Rheological and morphological insights into Bio-glass 1393 and Car12N incorporation in PLLA and Chitosan scaffolds

This study investigates the effect of incorporating Bio-glass (BG) particles, specifically in the compositions named 1393 and Car12N, into polymeric scaffolds for tissue engineering applications. Two distinct fabrication approaches were systematically evaluated: thermally induced phase separation (TIPS) using poly-L-lactic acid (PLLA), and a chitosan-based hydrogel developed through pH-induced cross-linking.

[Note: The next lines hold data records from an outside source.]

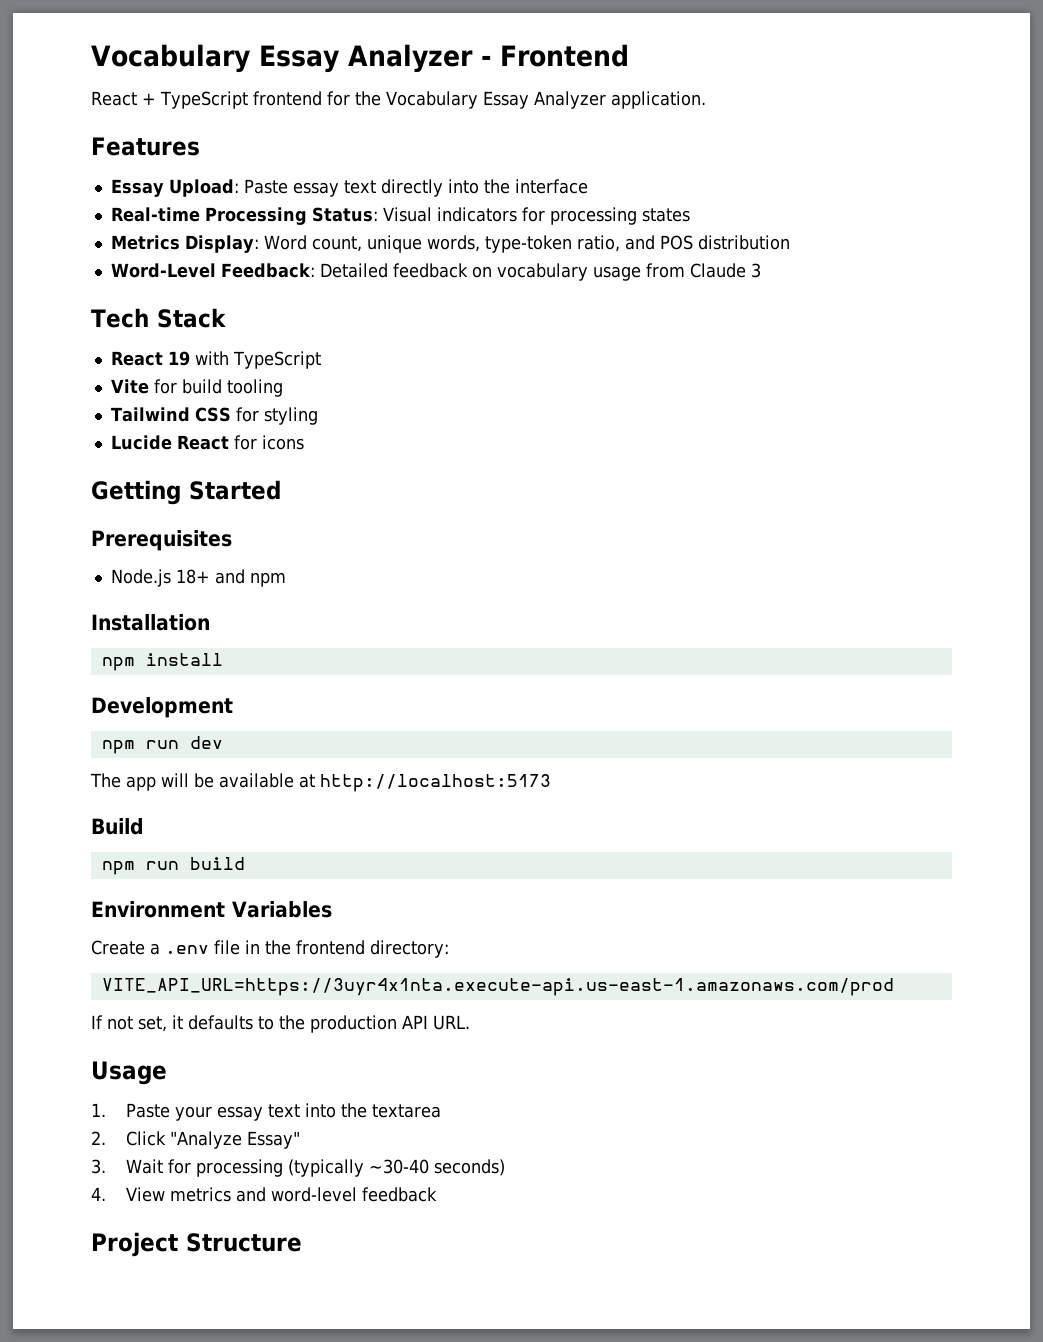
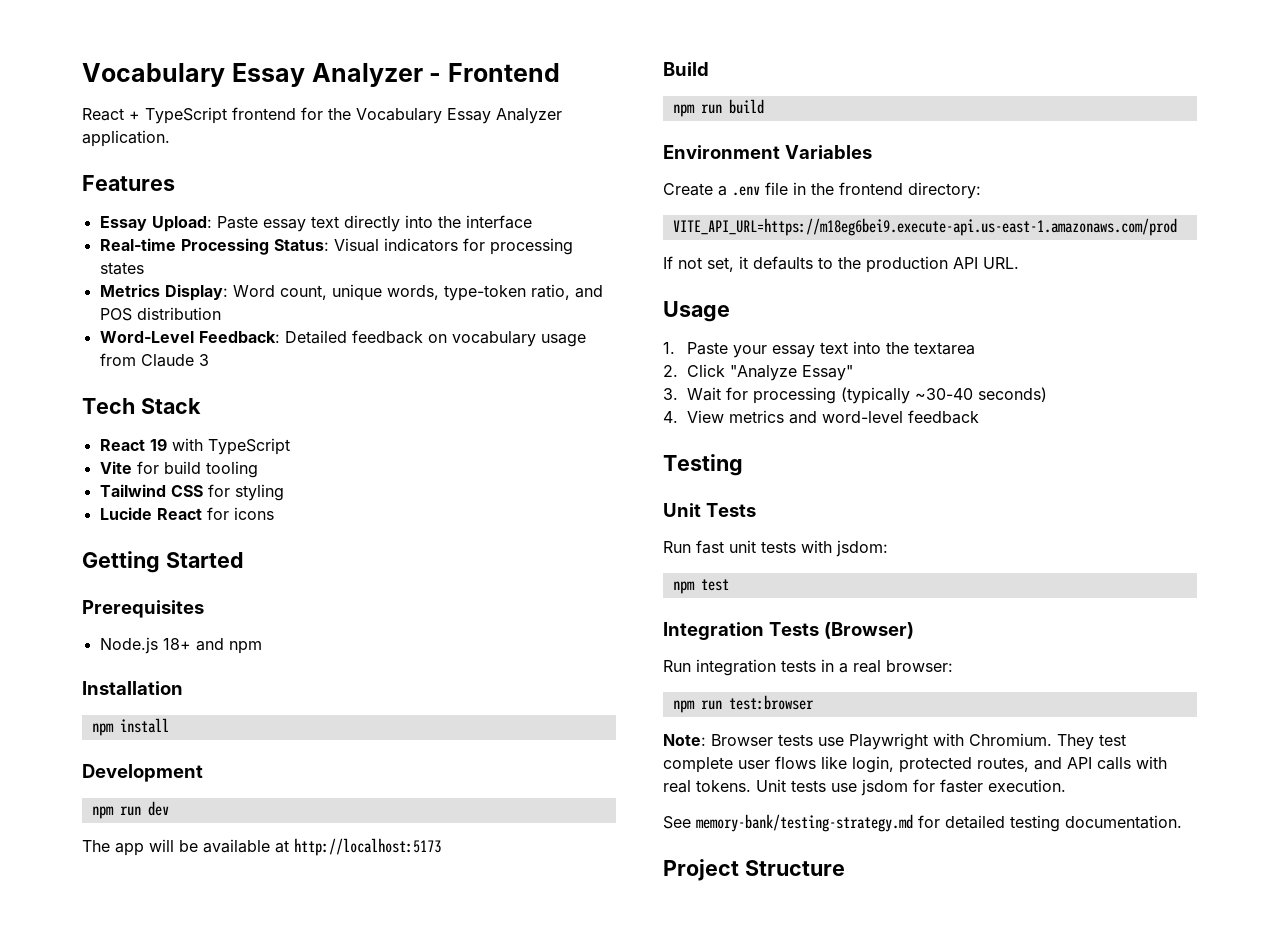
- VITE_API_URL=https://3uyr4x1nta.execute-api.us-east-1.amazonaws.com/prod
+ VITE_API_URL=https://m18eg6bei9.execute-api.us-east-1.amazonaws.com/prod
+ Testing
+ Unit Tests
+ Run fast unit tests with jsdom:
+ npm test
+ Integration Tests (Browser)
+ Run integration tests in a real browser:
+ npm run test:browser
+ Note: Browser tests use Playwright with Chromium. They test complete user flows like login, protected routes, and API calls with real tokens. Unit tests use jsdom for faster execution.
+ See memory-bank/testing-strategy.md for detailed testing documentation.

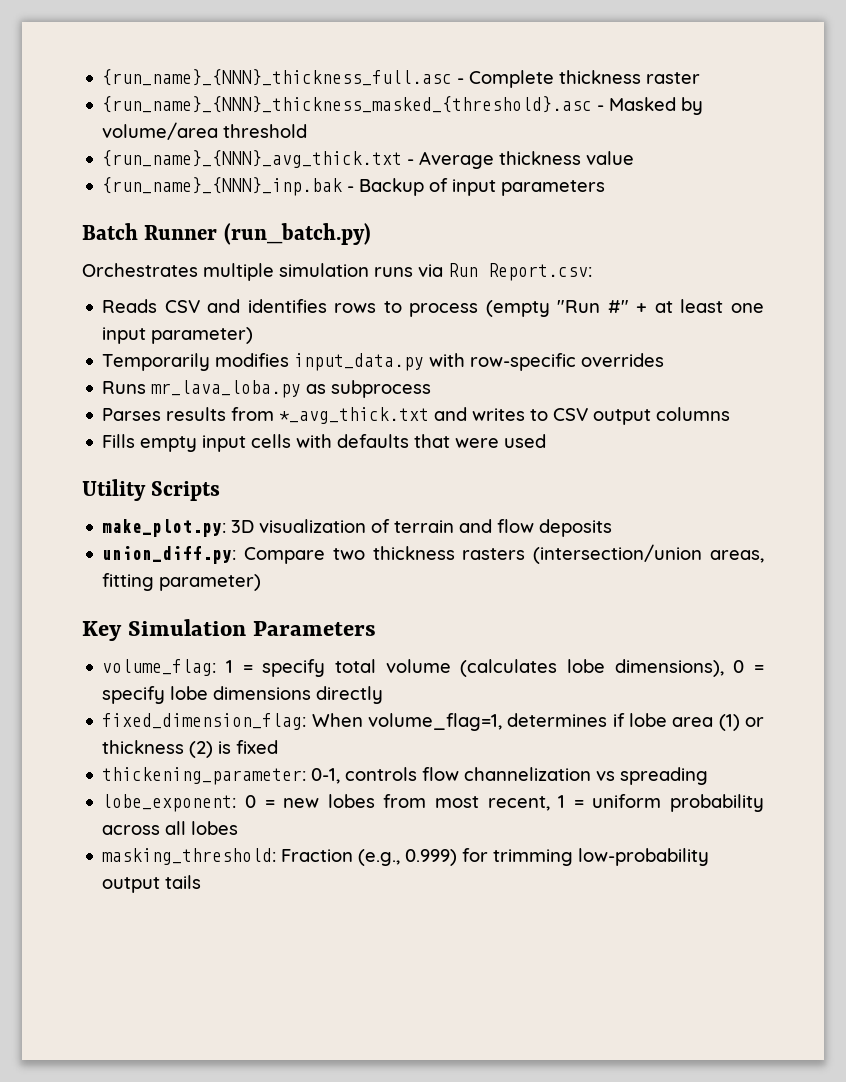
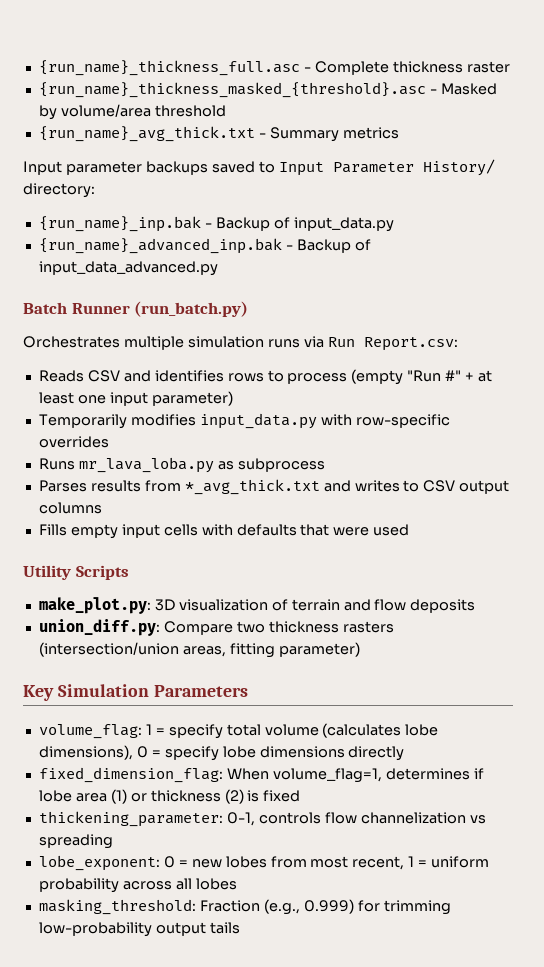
- {run_name}_{NNN}_thickness_full.asc - Complete thickness raster
+ {run_name}_thickness_full.asc - Complete thickness raster
- {run_name}_{NNN}_thickness_masked_{threshold}.asc - Masked by volume/area threshold
+ {run_name}_thickness_masked_{threshold}.asc - Masked by volume/area threshold
- {run_name}_{NNN}_avg_thick.txt - Average thickness value
- {run_name}_{NNN}_inp.bak - Backup of input parameters
+ {run_name}_avg_thick.txt - Summary metrics
+ Input parameter backups saved to Input Parameter History/ directory:
+ {run_name}_inp.bak - Backup of input_data.py
+ {run_name}_advanced_inp.bak - Backup of input_data_advanced.py

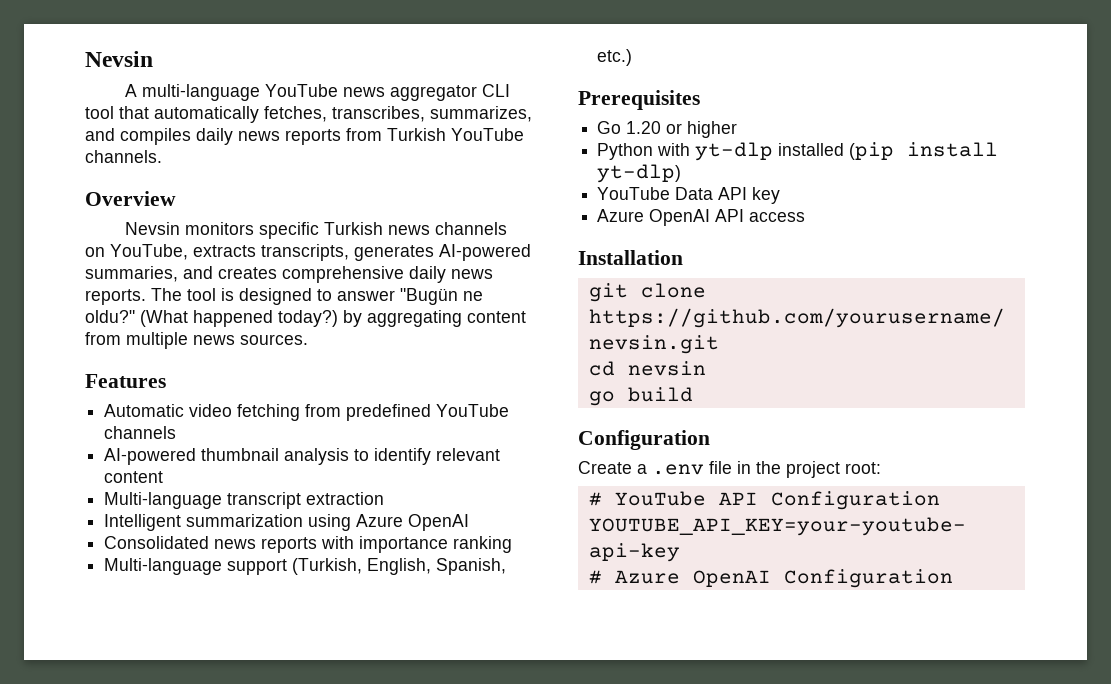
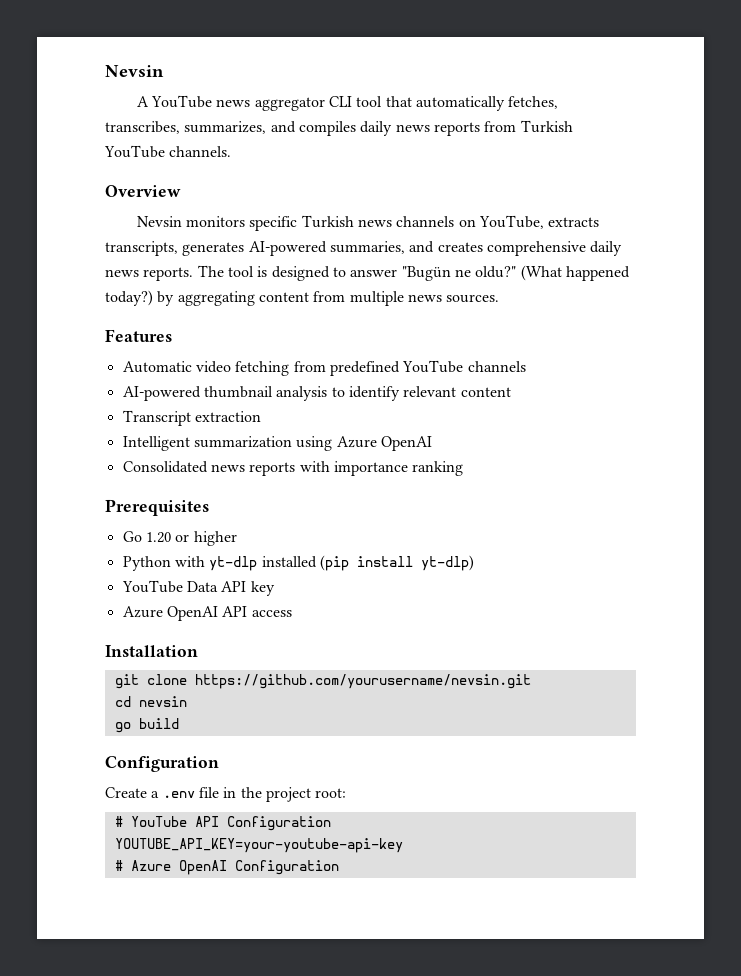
- A multi-language YouTube news aggregator CLI tool that automatically fetches, transcribes, summarizes, and compiles daily news reports from Turkish YouTube channels.
+ A YouTube news aggregator CLI tool that automatically fetches, transcribes, summarizes, and compiles daily news reports from Turkish YouTube channels.
- Multi-language transcript extraction
+ Transcript extraction
- Multi-language support (Turkish, English, Spanish, etc.)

A Malvern particle size analyzer measured the particle size distribution of the BG before integration to guarantee uniformity and optimize the incorporation process. Scanning electron microscopy (SEM) allowed the assessment of BG dispersion, the distribution of particles within the matrix across different scaffold fabrication methods, and changes in scaffold porosity, highlighting the interaction between the polymeric matrices and the incorporated BG. The results indicate that TIPS scaffolds using PLLA exhibited highly porous and interconnected structures suitable for cell growth. However, when the BG-containing polymer solution was utilized 24-48 hours post-synthesis, the resulting scaffold disintegrated, compromising its stability. In contrast, hydrogel-based integration with chitosan allowed for better BG incorporation and stronger polymer-particle interactions, making these scaffolds especially promising for applications in regenerative medicine Chitosan-based hydrogels emerged as versatile and reliable for applications requiring high BG content. These findings provide crucial insights into selecting integration methods based on specific tissue engineering requirements. Future research will focus on improving process parameters to further optimize the stability and functional performance of scaffolds, thereby better adapting them to application needs.